Overnight run: 48 GB detected, DRAM at 2400 MT/s (17-17-17-39), 4/4 passes, 0 errors — clean.
Morning quick run @ 10:46: same 48 GB and 2400 MT/s, but the test was aborted after ~7 s (“INCOMPLETE PASS”). That’s just a separate, interrupted run — not part of the overnight one.
Failing run @ 10:58: MemTest86 now detects only 1 DIMM (Slot 2: “X-STAR 16 GB 2666 MHz”), total test range ~17 GB, and trains memory at 2668 MT/s (20-19-19-43). It starts throwing errors almost immediately and hits the 10,000-error cap in ~92 s (FAIL).

Still, no explanation of what the hell happened that 3 separate test runs ran, instead of one. And why only one stick was detected in the very last run.

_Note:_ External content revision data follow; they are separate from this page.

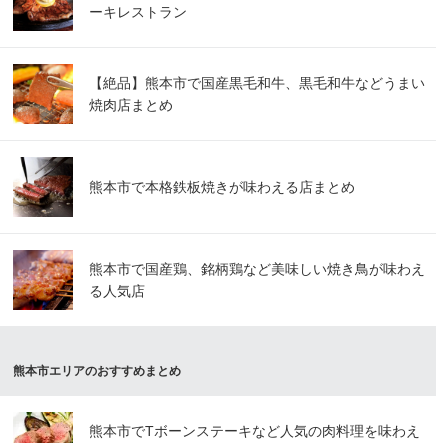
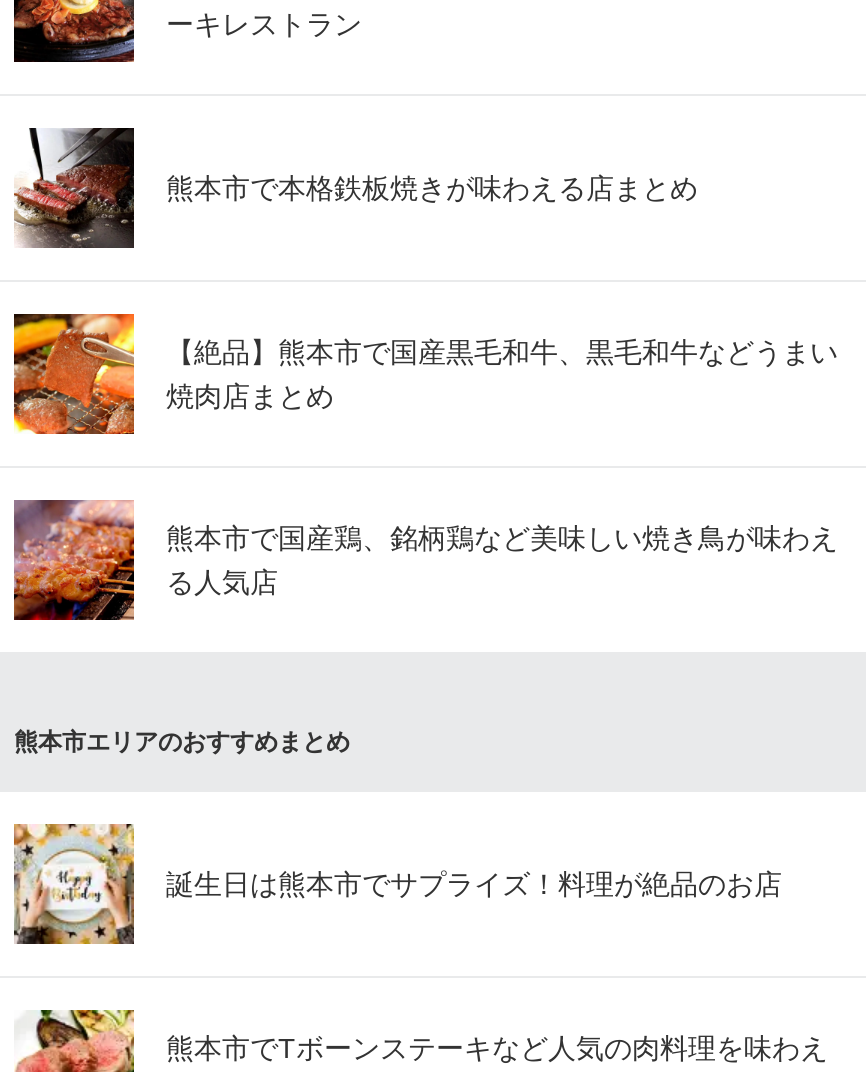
moved up: [image] | 熊本市で本格鉄板焼きが味わえる店まとめ

+ [image]
+ 誕生日は熊本市でサプライズ！料理が絶品のお店
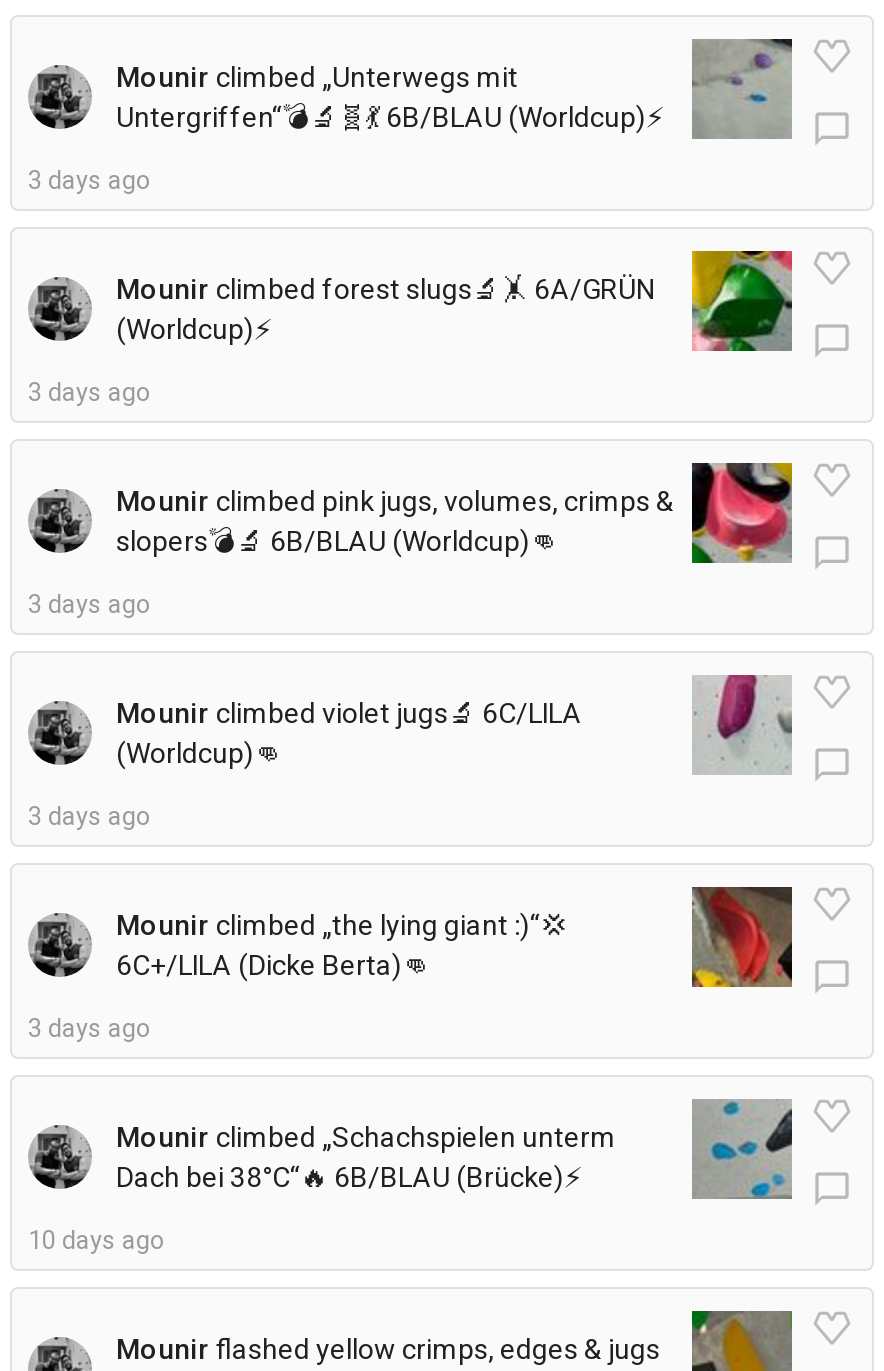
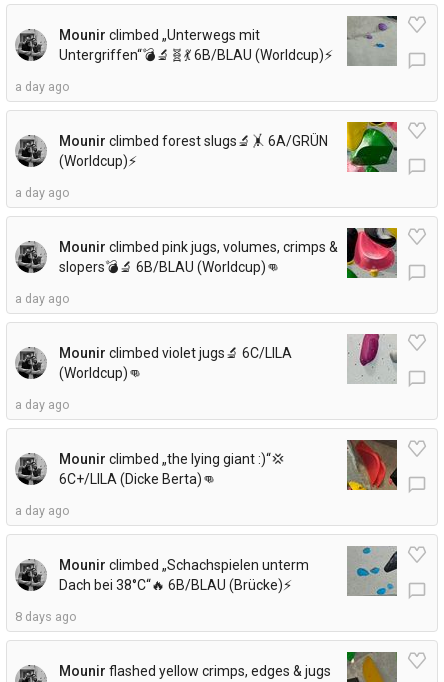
- 3 days ago
+ a day ago

- 3 days ago
+ a day ago

- 3 days ago
+ a day ago

- 3 days ago
+ a day ago

- 3 days ago
+ a day ago

- 10 days ago
+ 8 days ago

oxyde · August 28, 2025, 11:50am

Realized now the edit.
This Is bad imho, if the sticks not fails alone but throw errors in dual channel there Is another problem, and can be hard to find because involve mainboard - CPU.

But i have the feel that you should try with 2 and not 3 (if you already tried i have miss )

According to mainboard manufacturer site, if the sticks are double rank as i expect the max speed should be set at 2666mhz, so you are on specific anyway.
You already update the bios, quite strange what in seeing

T0meo · August 28, 2025, 12:02pm

I’ll wait for the 4th stick to arrive and test out all 4 at once. Might be that it’s a marginal Ryzen fault of some sorts with only 3 sticks or something. Nothing makes sense in the chain of events at all. That CPU also shouldn’t be dead in any way, as it’s a CPU that I was running in my main work machine for about 2 years before switching over to a 5950X.

For now, I’ll leave the NAS running with 3 sticks, at least I’ll see if it still crashes or if it’s stable.

I’ll update the post if the NAS crashes and memtest finds another dead stick or if the full 4 memory setup fails in memtest

PhilD13 · August 28, 2025, 3:20pm

Am I missing something? In the chart posted, you can have 1 stick (A2), 2 sticks (A2,B2) or 4 sticks (A1,2; B1,2) but not 3 sticks as a 3 stick config is not supported. The use of 3 sticks is likely what is causing the issue. Just because it works does not mean the configuration won’t produce errors.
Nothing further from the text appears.